“Now, we’re to the point where the per pupil expenditure in Kentucky is not quite as bad as it was in ’83, but it’s approaching it,” said Eastern Kentucky University professor Richard Day (right), who wrote a nearly 400-page dissertation on the Rose case.
For example, one urban independent district spends nearly $22,000 per pupil while one rural county district spends just over $13,000, according to the Kentucky Department of Education.
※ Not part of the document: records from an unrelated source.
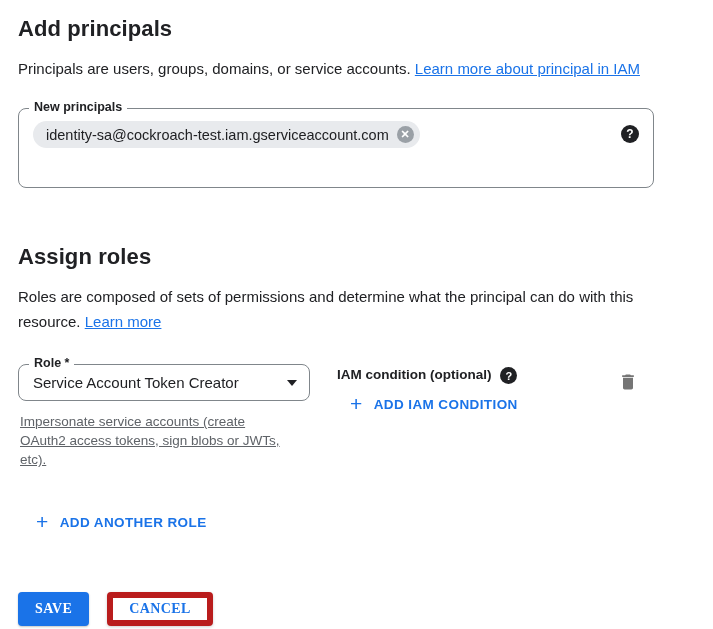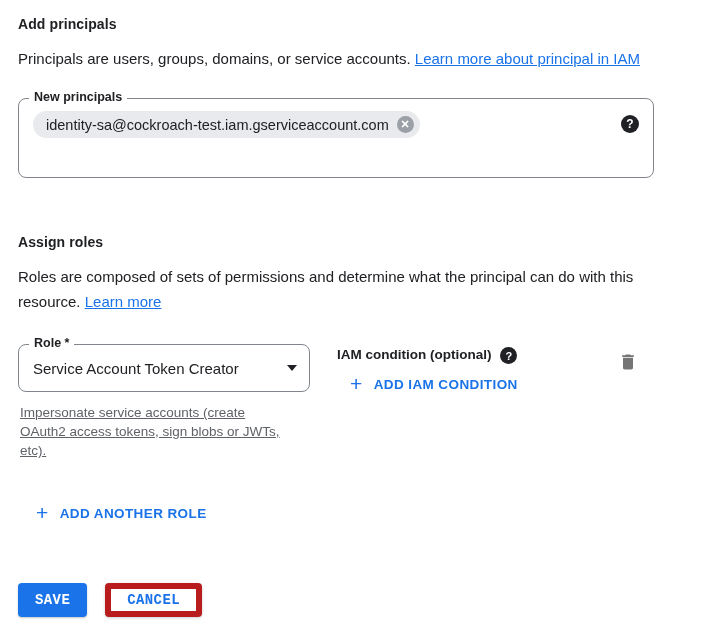"Add principals" h1, h2 { font-size: 14px -> 22px }
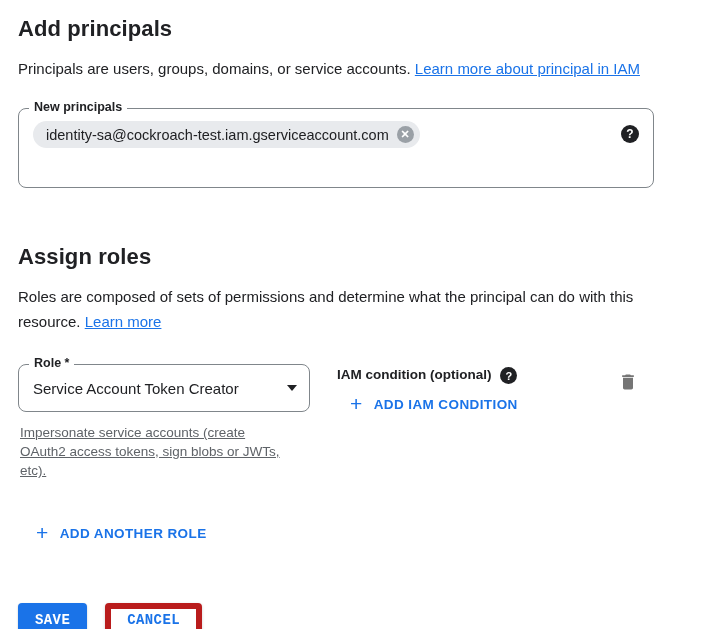"Role *" .role-field { height: 48px -> 37px }
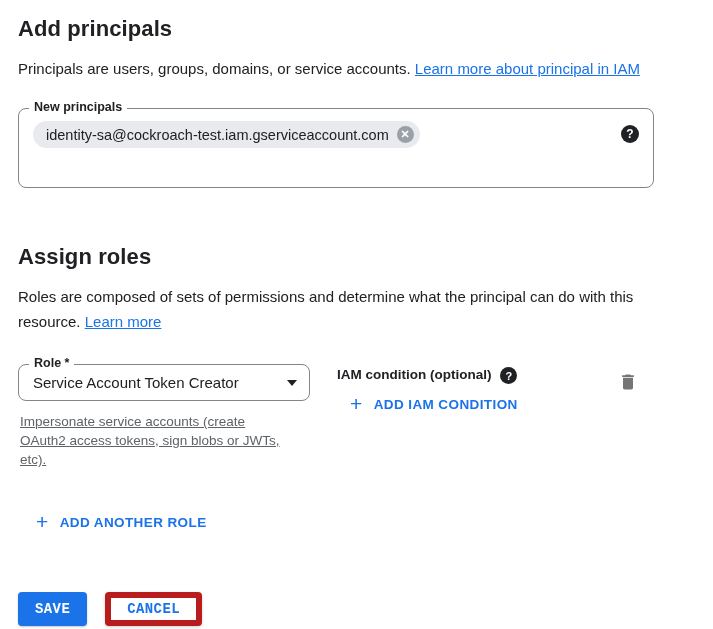"SAVE" .btn { font-family: Liberation Mono, monospace -> Liberation Serif, serif }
The data shows that nearly 67 percent of the funding for this independent district comes from local money while the local share in the county district is 12 percent.
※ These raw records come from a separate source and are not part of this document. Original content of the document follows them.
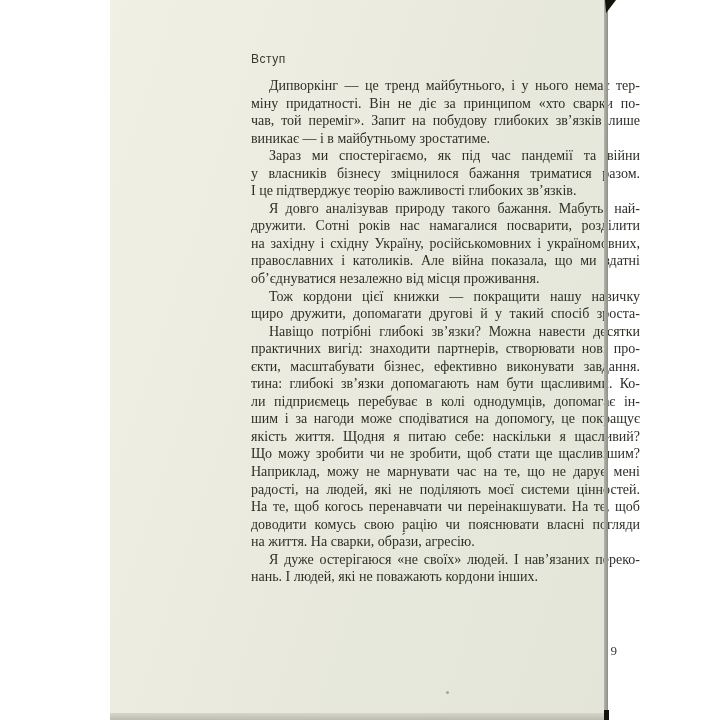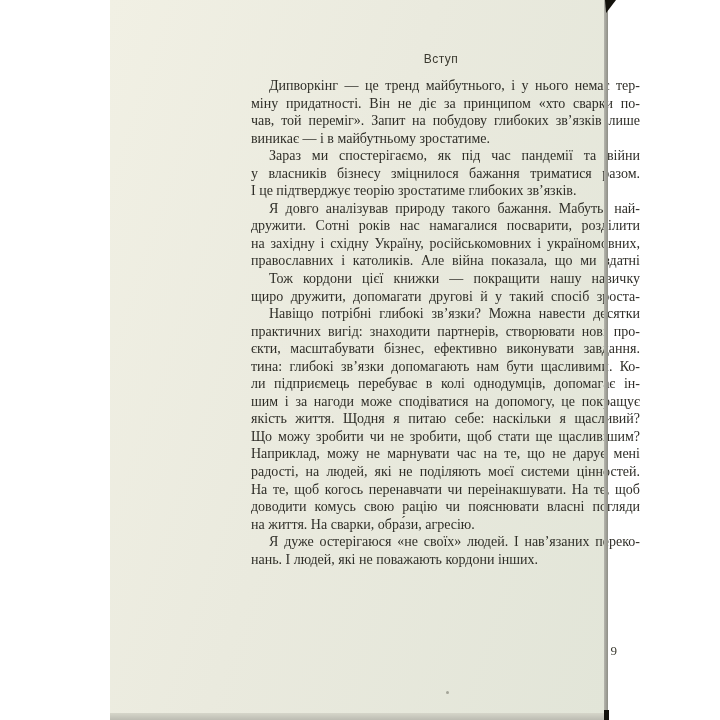"Вступ" .running-header { text-align: center -> left }
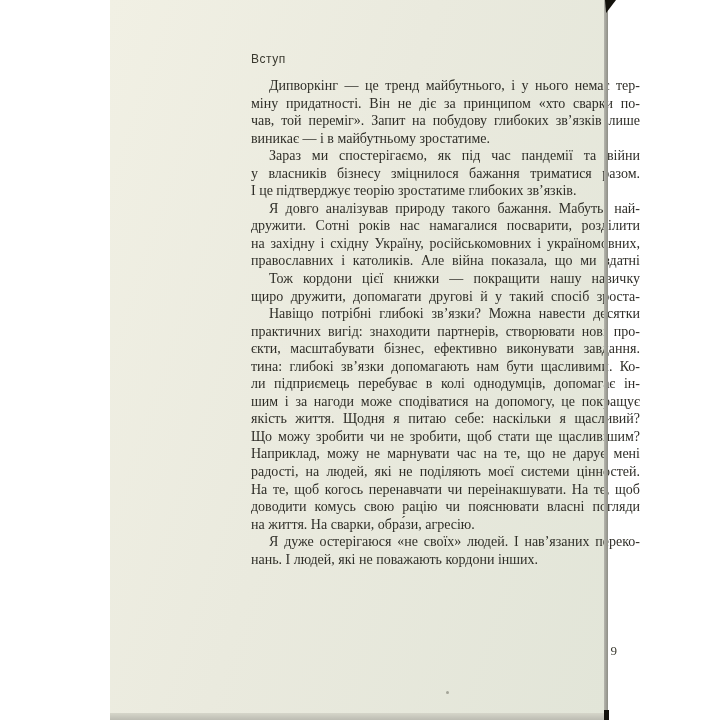"І це підтверджує теорію зростатиме" div.line { text: зростатиме -> важливості }
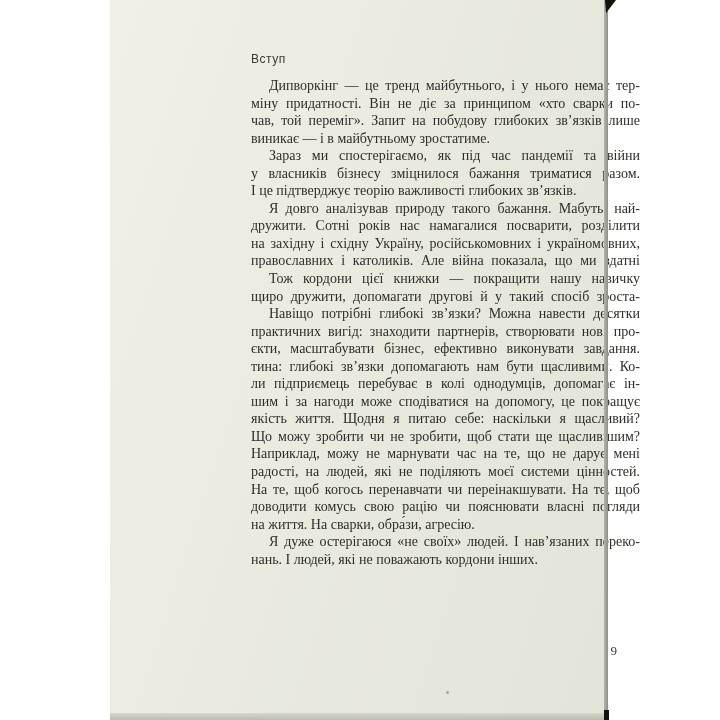"об’єднуватися незалежно від місця" div.line { html: none -> <div>об’єднуватися незалежно від місця проживання.</div> }
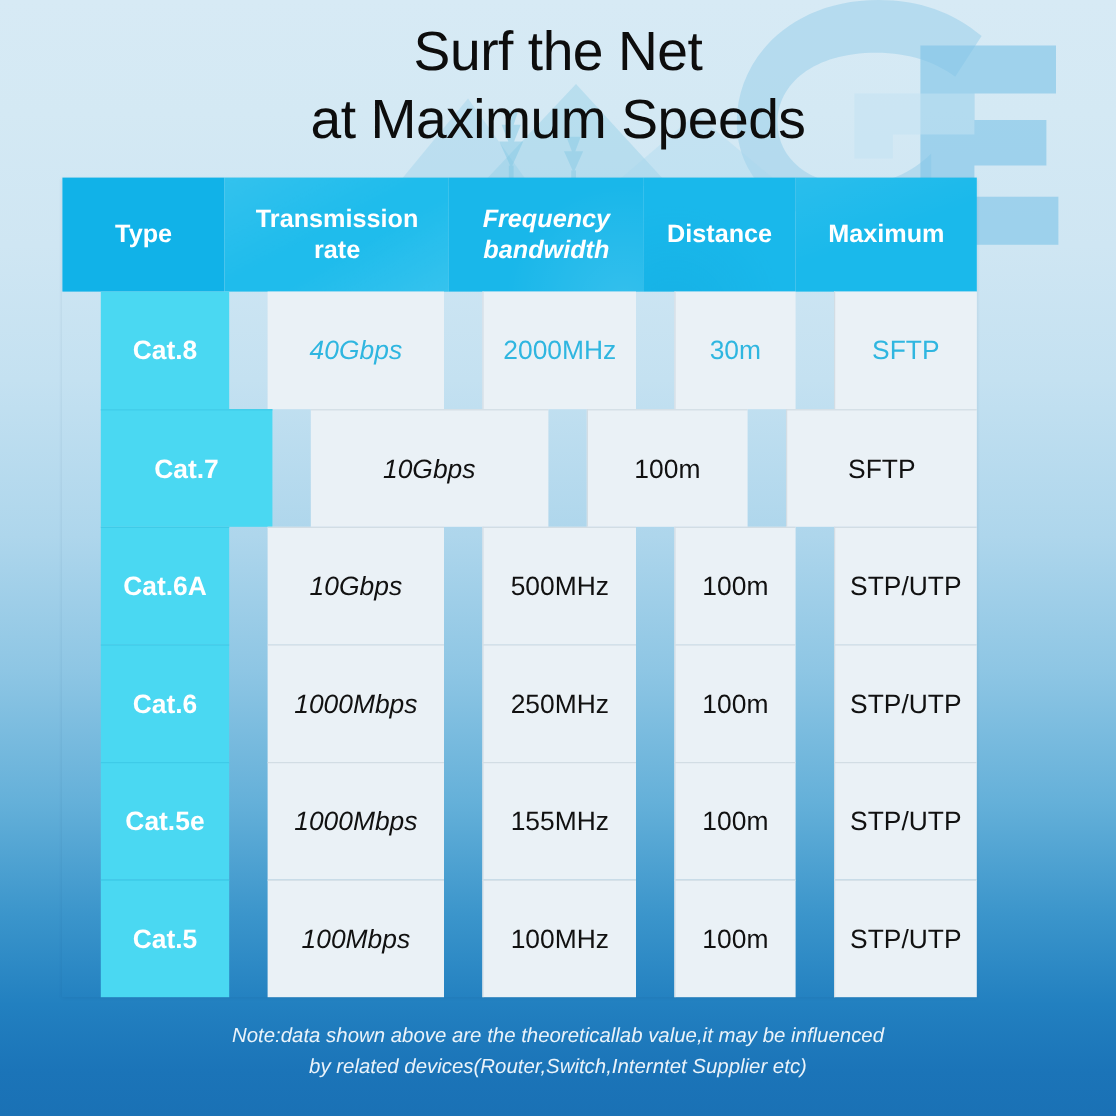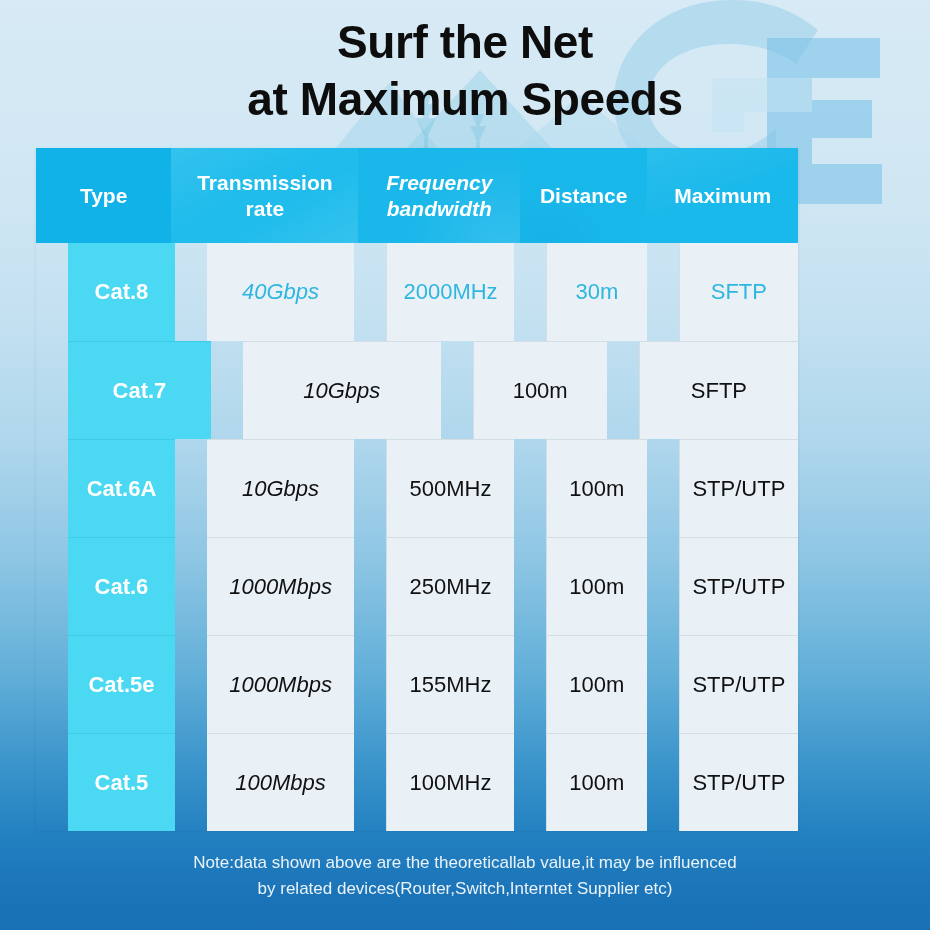"Surf the Net" .title { font-weight: bold -> normal }
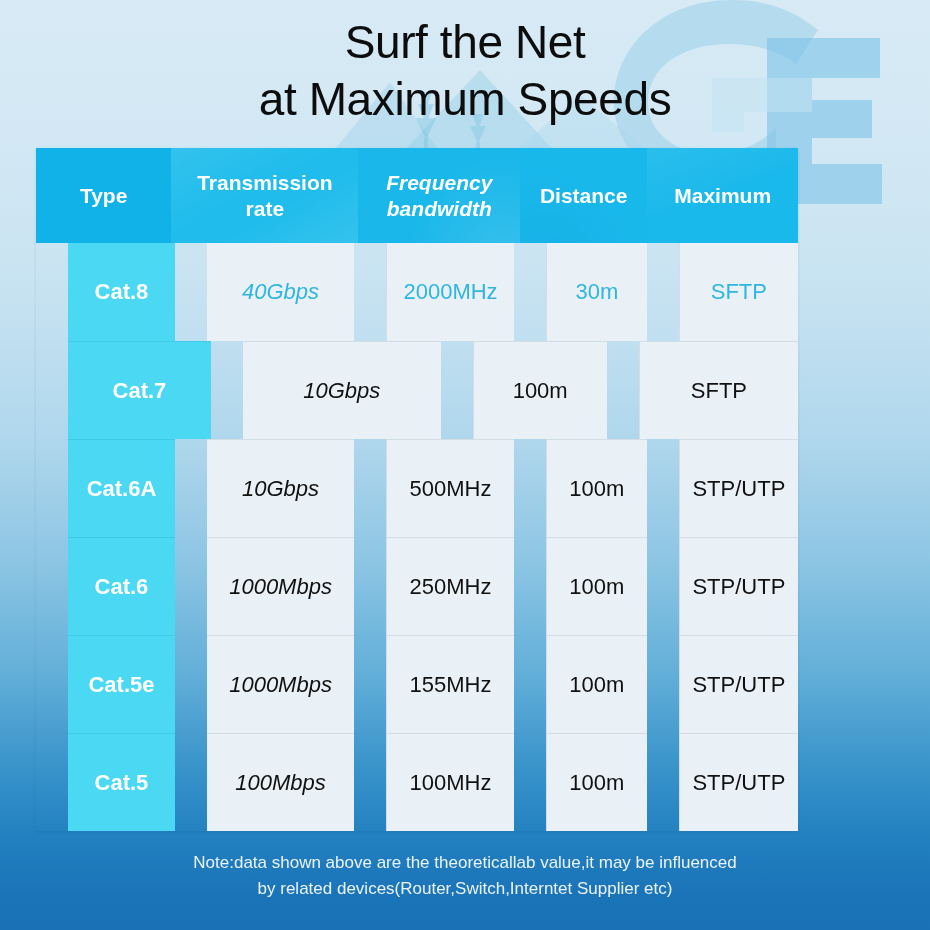"Type" .table-wrap { left: 36px -> 52px }
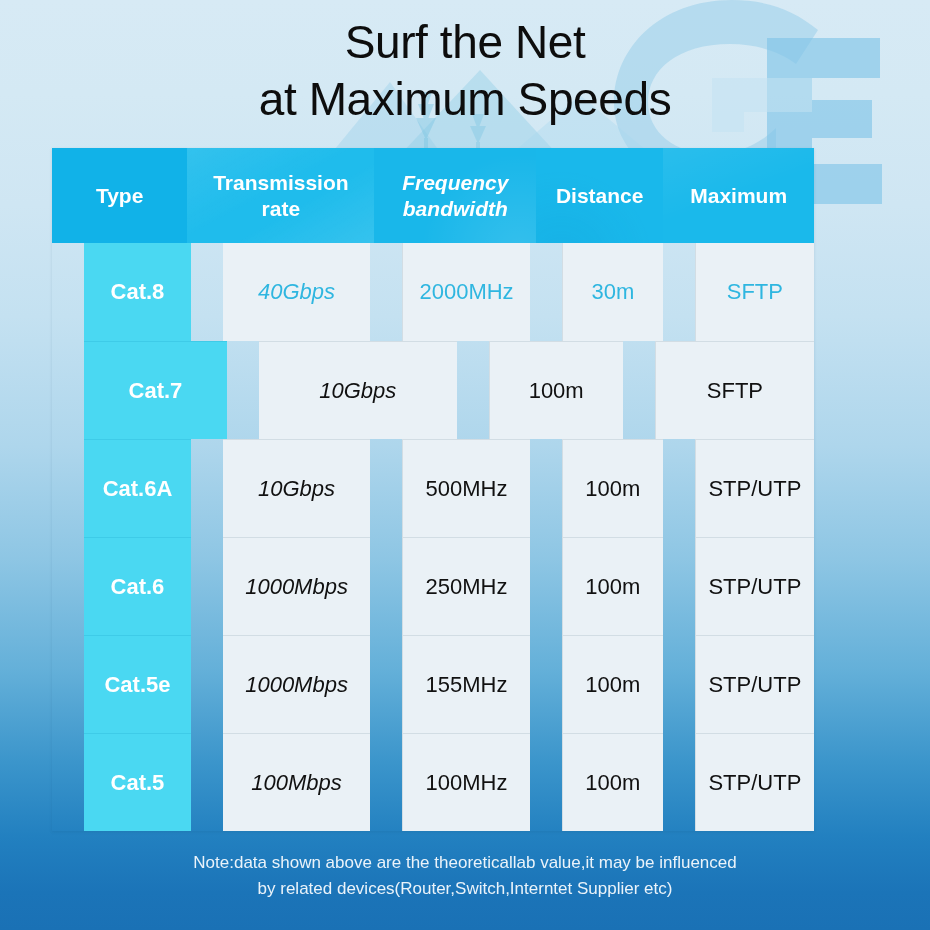"Note:data shown above are the" .note-line { font-style: none -> italic }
Day said he doesn’t know whether a lawsuit could happen again, but “this disinvestment and under funding in K-12 are symptoms of what I think is a problem that might be of interest to the courts.”
Both Day and Jack Moreland, the former Dayton Independent superintendent who was integral in the Rose case, said not only is education funding becoming inequitable, but also inadequate after the state failed to re-invest in education after the Great Recession.
“I realize that other states were having to cut back, too,” Moreland said, “but at the same time we haven’t put any major money into public education in 15 years when you come right down to it.”
It’s a disheartening for Moreland who spent more than 30 years trying to improve Kentucky’s public education system.
“What happened was in 1990, when (KERA) became the law of the land, we almost immediately went from being one of the last states in the U.S. in a lot of different categories to the middle of the pack,” Moreland said. “If we had continued to fund education appropriately, we would have been one of the states known for education right now. That was the promise of doing it and doing it right.”